(Front-end code edit data)
Content starts

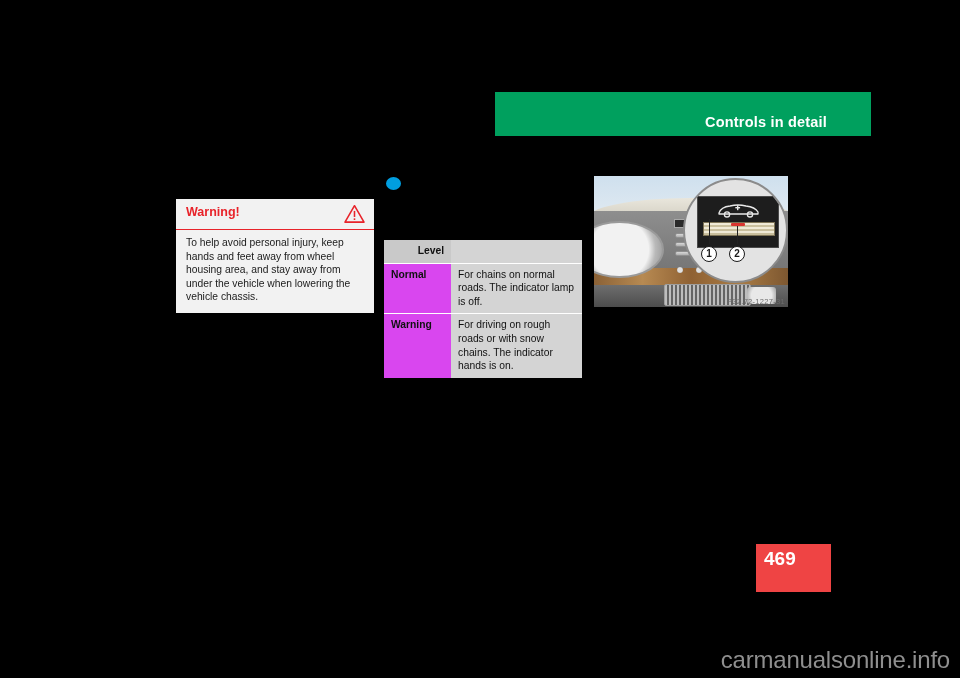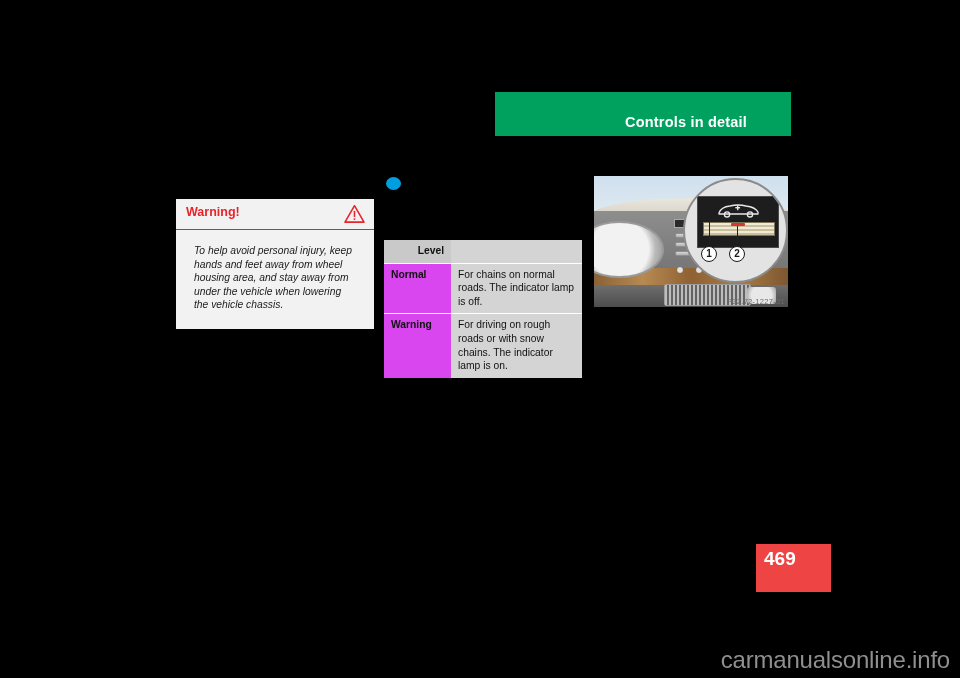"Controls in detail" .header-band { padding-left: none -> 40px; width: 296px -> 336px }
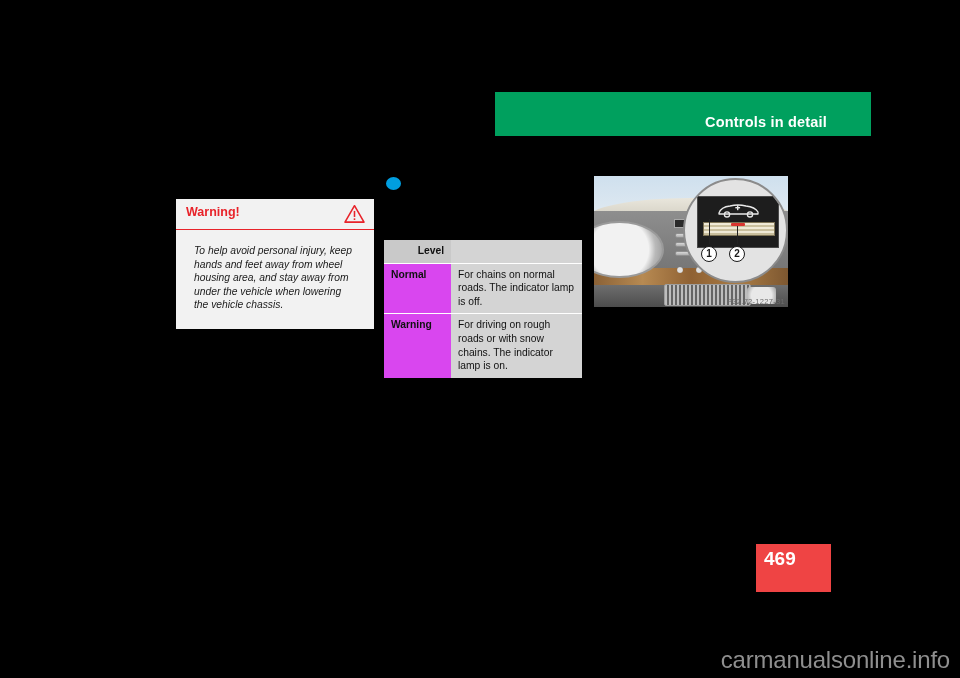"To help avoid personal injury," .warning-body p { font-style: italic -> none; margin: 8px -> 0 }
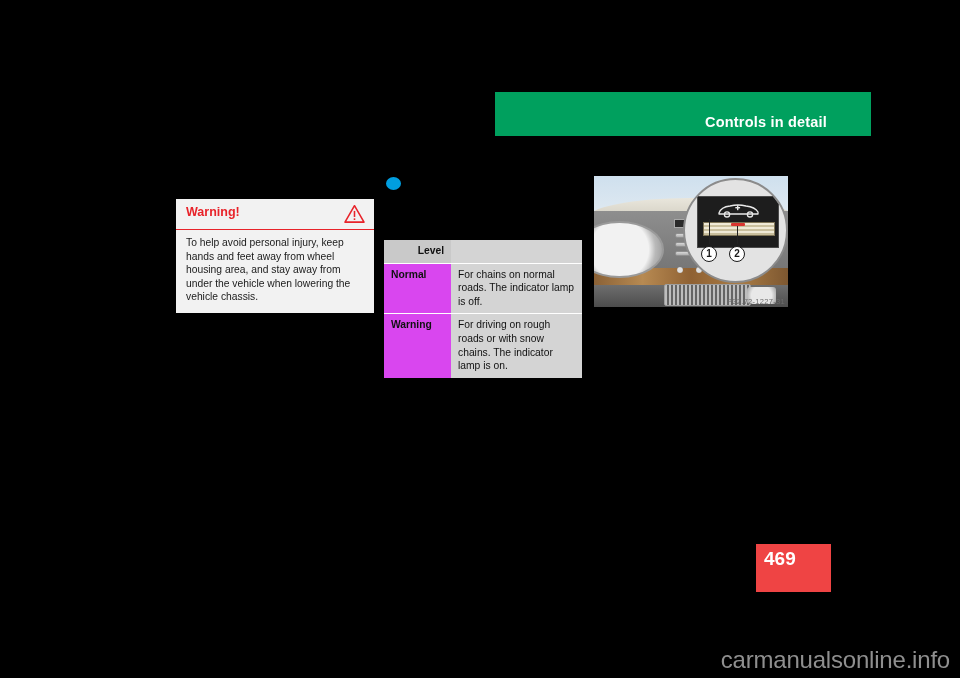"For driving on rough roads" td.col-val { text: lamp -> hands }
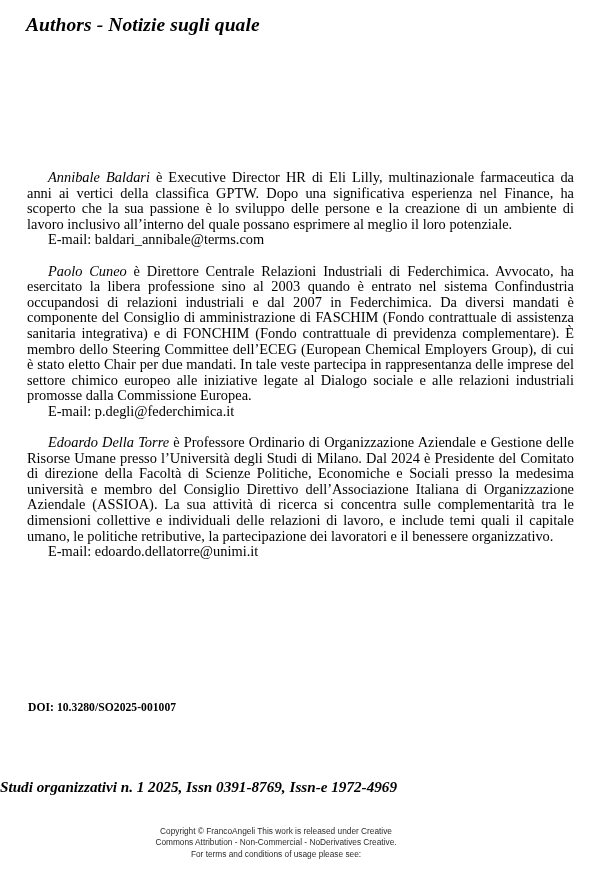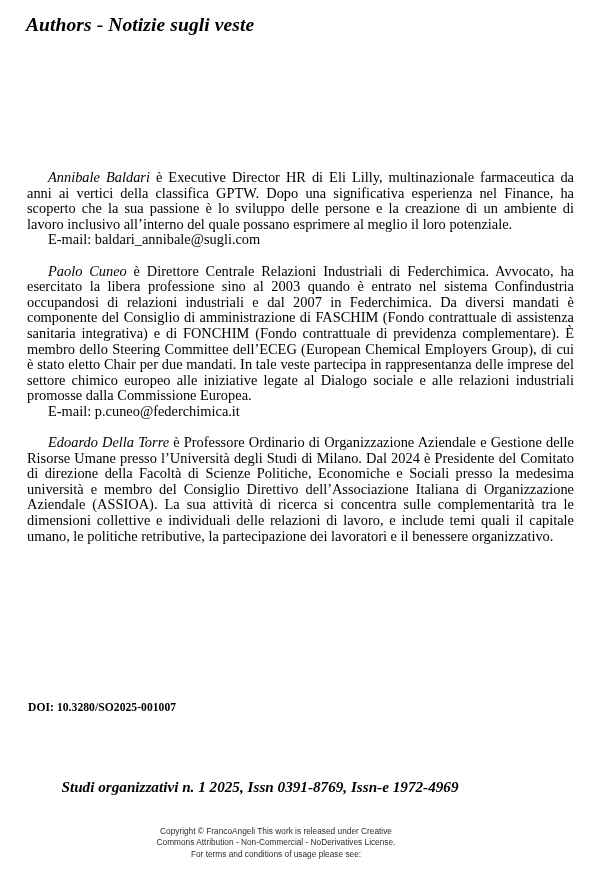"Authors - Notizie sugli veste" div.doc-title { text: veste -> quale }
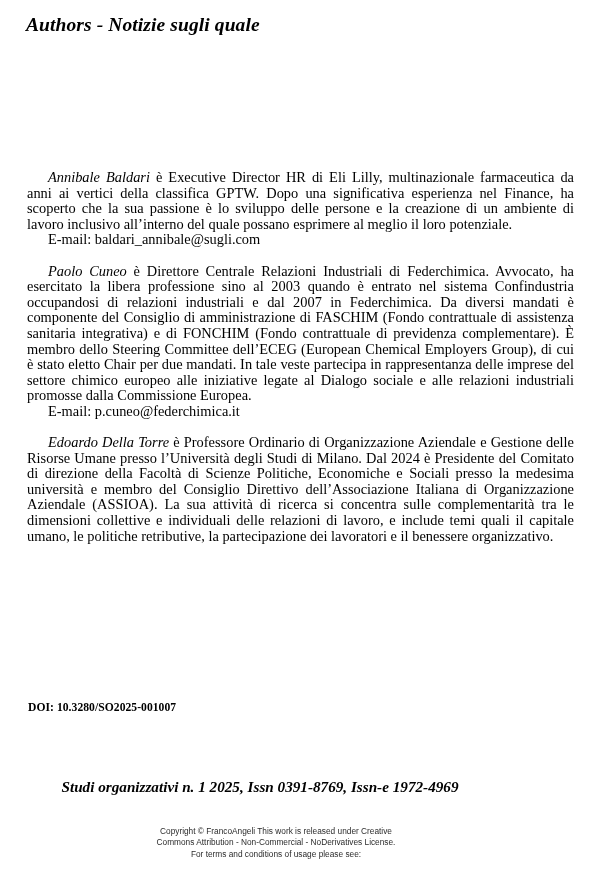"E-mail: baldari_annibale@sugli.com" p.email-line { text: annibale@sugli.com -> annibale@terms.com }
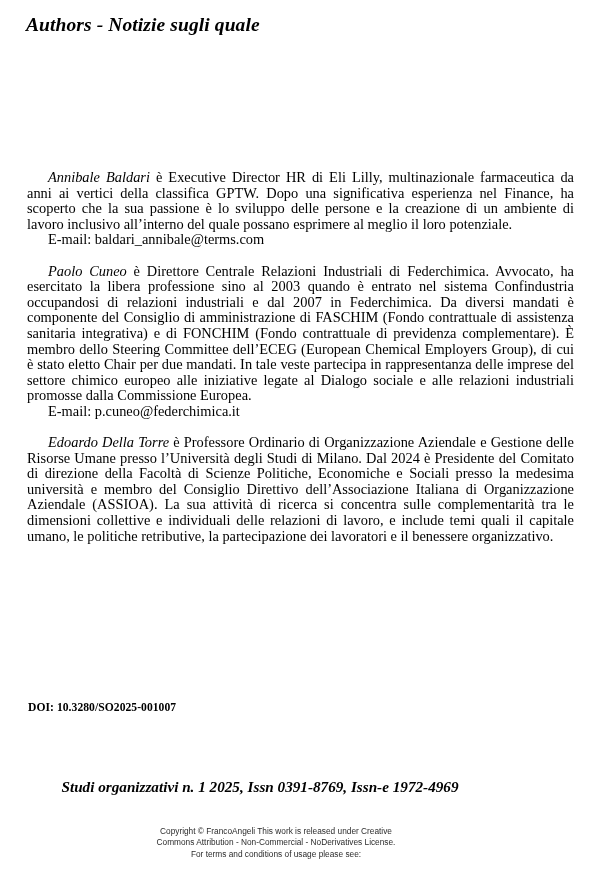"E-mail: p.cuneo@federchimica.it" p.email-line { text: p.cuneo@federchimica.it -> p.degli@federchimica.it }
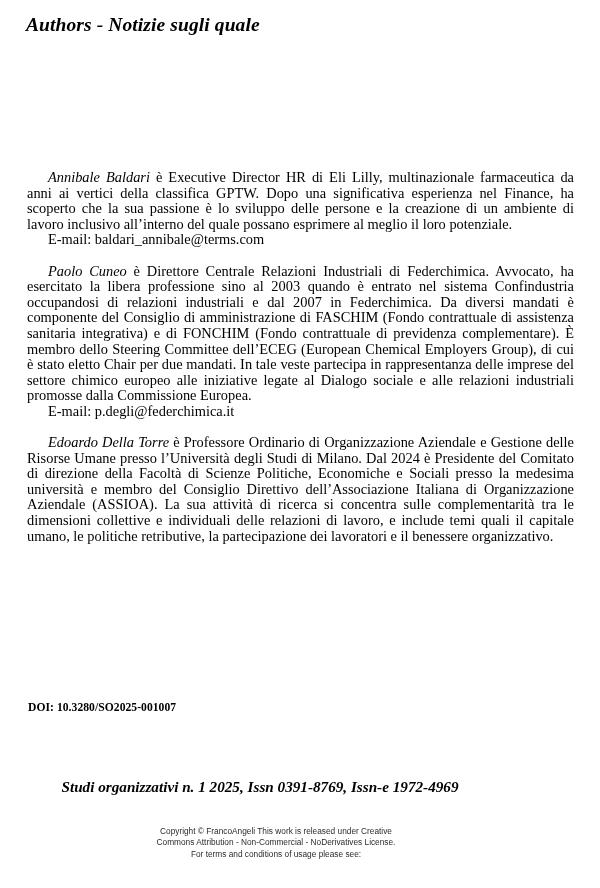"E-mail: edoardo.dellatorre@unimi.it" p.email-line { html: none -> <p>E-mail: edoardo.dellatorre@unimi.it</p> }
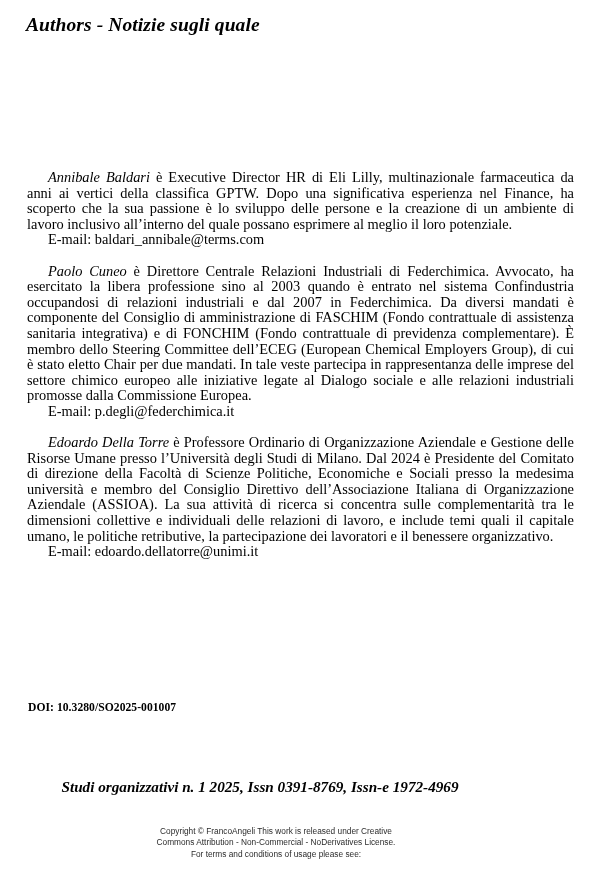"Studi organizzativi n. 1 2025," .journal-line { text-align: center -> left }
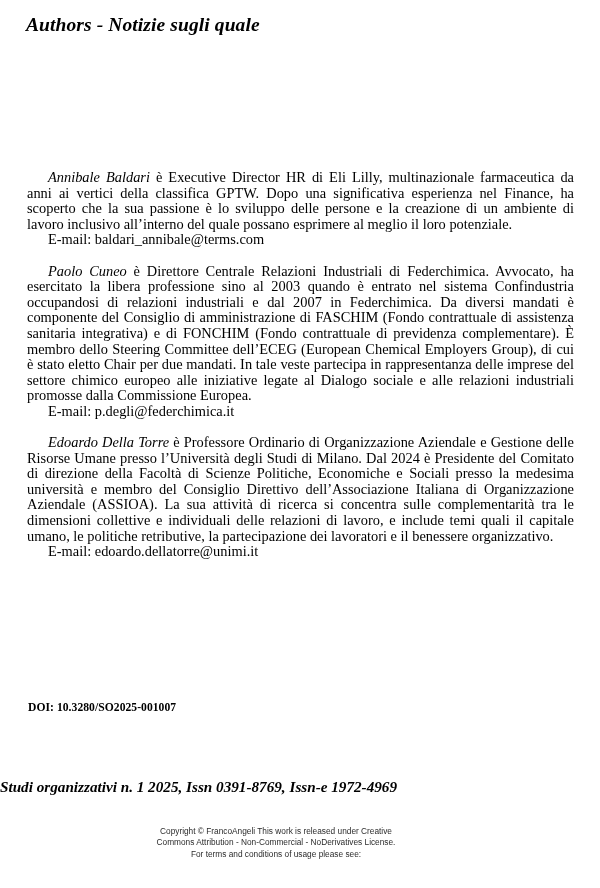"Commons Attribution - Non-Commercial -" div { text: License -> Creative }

Content ends

Problem details:
Could you output all the entries above exactly as written, leaving out the pictures?

Answer section:
"Controls in detail" .header-band { padding-left: none -> 40px; width: 296px -> 336px }
"To help avoid personal injury," .warning-body p { font-style: italic -> none; margin: 8px -> 0 }
"For driving on rough roads" td.col-val { text: lamp -> hands }
"Authors - Notizie sugli veste" div.doc-title { text: veste -> quale }
"E-mail: baldari_annibale@sugli.com" p.email-line { text: annibale@sugli.com -> annibale@terms.com }
"E-mail: p.cuneo@federchimica.it" p.email-line { text: p.cuneo@federchimica.it -> p.degli@federchimica.it }
"E-mail: edoardo.dellatorre@unimi.it" p.email-line { html: none -> <p>E-mail: edoardo.dellatorre@unimi.it</p> }
"Studi organizzativi n. 1 2025," .journal-line { text-align: center -> left }
"Commons Attribution - Non-Commercial -" div { text: License -> Creative }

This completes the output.